*** Opening Dataset ***

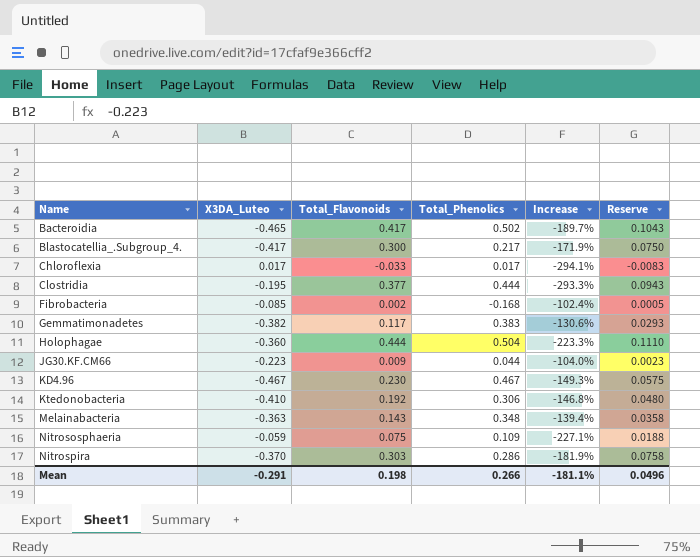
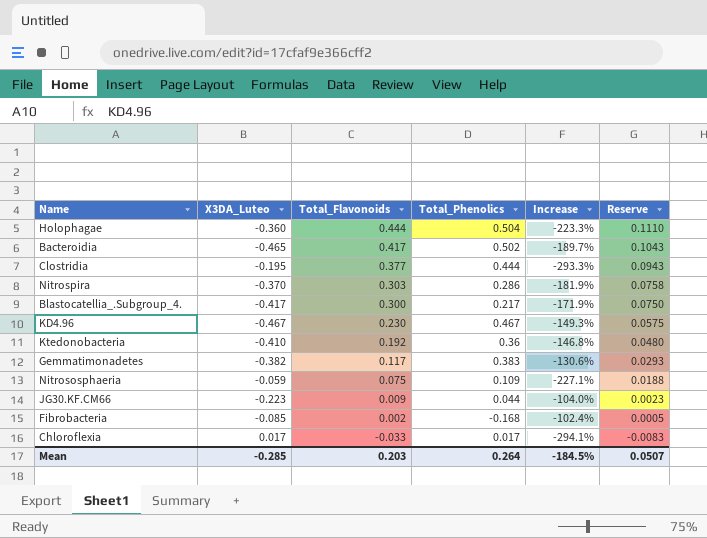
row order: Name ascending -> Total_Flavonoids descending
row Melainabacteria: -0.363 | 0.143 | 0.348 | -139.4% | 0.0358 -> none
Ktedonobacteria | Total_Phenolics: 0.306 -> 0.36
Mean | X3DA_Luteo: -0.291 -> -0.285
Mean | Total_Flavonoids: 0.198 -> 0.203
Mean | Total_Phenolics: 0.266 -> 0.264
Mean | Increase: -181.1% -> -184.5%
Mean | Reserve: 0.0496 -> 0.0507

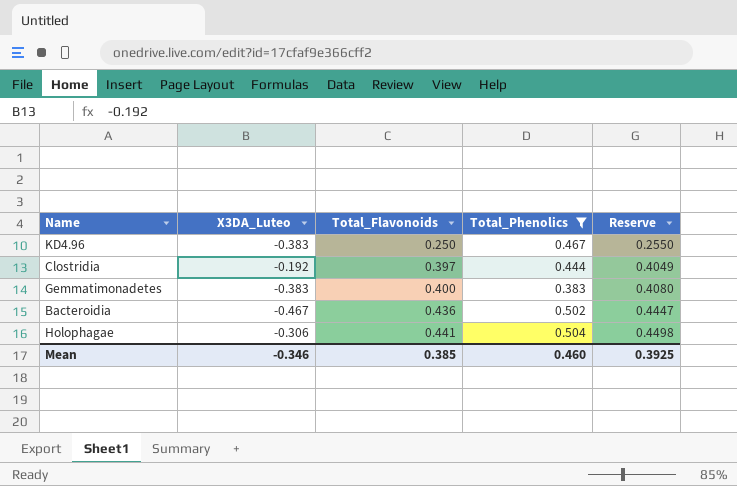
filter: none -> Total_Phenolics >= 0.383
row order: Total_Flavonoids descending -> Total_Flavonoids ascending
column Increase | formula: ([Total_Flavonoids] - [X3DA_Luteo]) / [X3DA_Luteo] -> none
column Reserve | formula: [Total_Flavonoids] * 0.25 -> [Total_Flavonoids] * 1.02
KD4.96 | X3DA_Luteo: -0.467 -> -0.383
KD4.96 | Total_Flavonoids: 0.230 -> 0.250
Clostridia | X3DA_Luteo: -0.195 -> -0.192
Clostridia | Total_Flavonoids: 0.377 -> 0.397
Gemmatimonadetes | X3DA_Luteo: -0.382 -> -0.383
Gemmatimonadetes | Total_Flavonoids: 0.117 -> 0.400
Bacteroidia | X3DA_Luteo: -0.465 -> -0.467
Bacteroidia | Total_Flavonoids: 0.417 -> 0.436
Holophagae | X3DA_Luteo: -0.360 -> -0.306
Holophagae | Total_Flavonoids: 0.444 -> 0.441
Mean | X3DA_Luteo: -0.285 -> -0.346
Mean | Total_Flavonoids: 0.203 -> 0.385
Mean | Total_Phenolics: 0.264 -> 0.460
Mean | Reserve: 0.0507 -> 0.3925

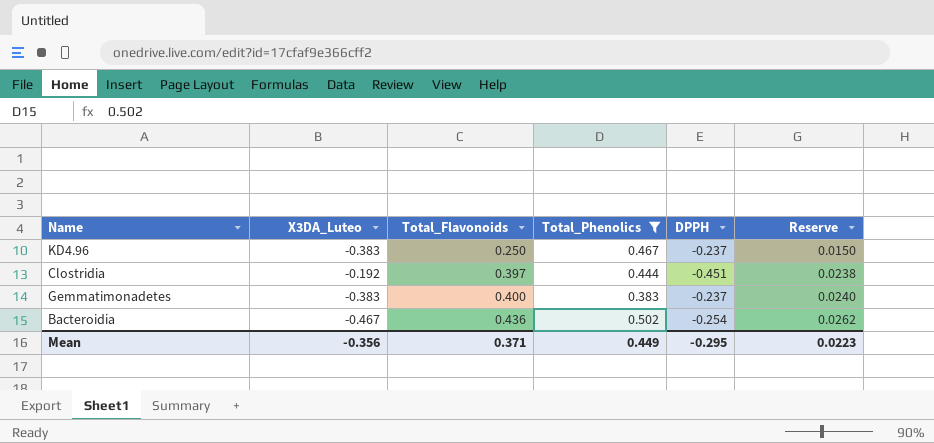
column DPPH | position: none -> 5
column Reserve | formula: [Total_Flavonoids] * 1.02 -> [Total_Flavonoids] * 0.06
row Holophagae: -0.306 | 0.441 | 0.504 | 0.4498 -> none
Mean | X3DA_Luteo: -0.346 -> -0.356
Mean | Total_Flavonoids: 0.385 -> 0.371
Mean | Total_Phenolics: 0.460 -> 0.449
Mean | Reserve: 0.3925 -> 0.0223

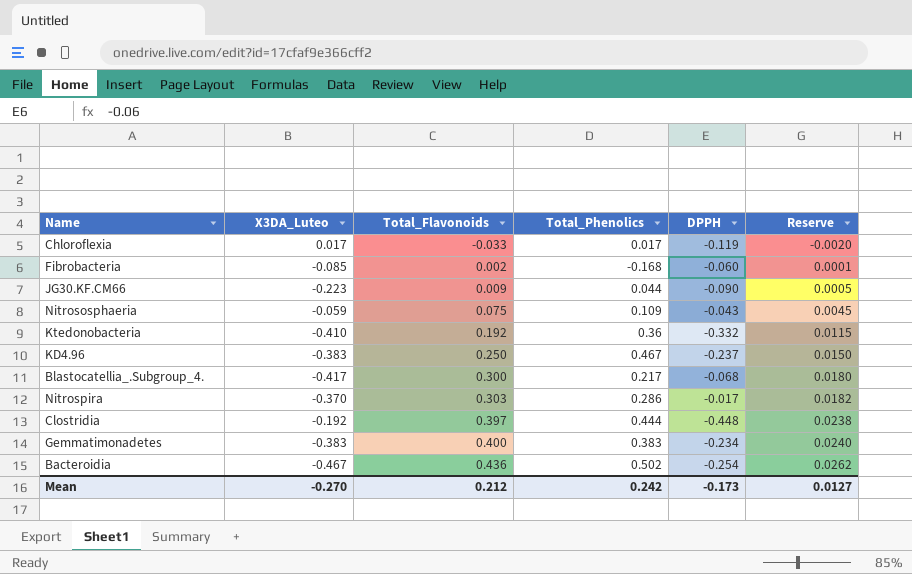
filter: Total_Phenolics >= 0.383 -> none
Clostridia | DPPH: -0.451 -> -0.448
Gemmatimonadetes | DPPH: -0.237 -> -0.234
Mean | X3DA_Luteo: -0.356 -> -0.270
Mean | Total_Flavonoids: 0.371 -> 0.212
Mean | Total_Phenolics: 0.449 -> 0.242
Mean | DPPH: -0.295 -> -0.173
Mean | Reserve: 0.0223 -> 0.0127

*** Closing Dataset ***

Lines in the records above that carry the word "column" are to be located and copied.

(Task result):
column Increase | formula: ([Total_Flavonoids] - [X3DA_Luteo]) / [X3DA_Luteo] -> none
column Reserve | formula: [Total_Flavonoids] * 0.25 -> [Total_Flavonoids] * 1.02
column DPPH | position: none -> 5
column Reserve | formula: [Total_Flavonoids] * 1.02 -> [Total_Flavonoids] * 0.06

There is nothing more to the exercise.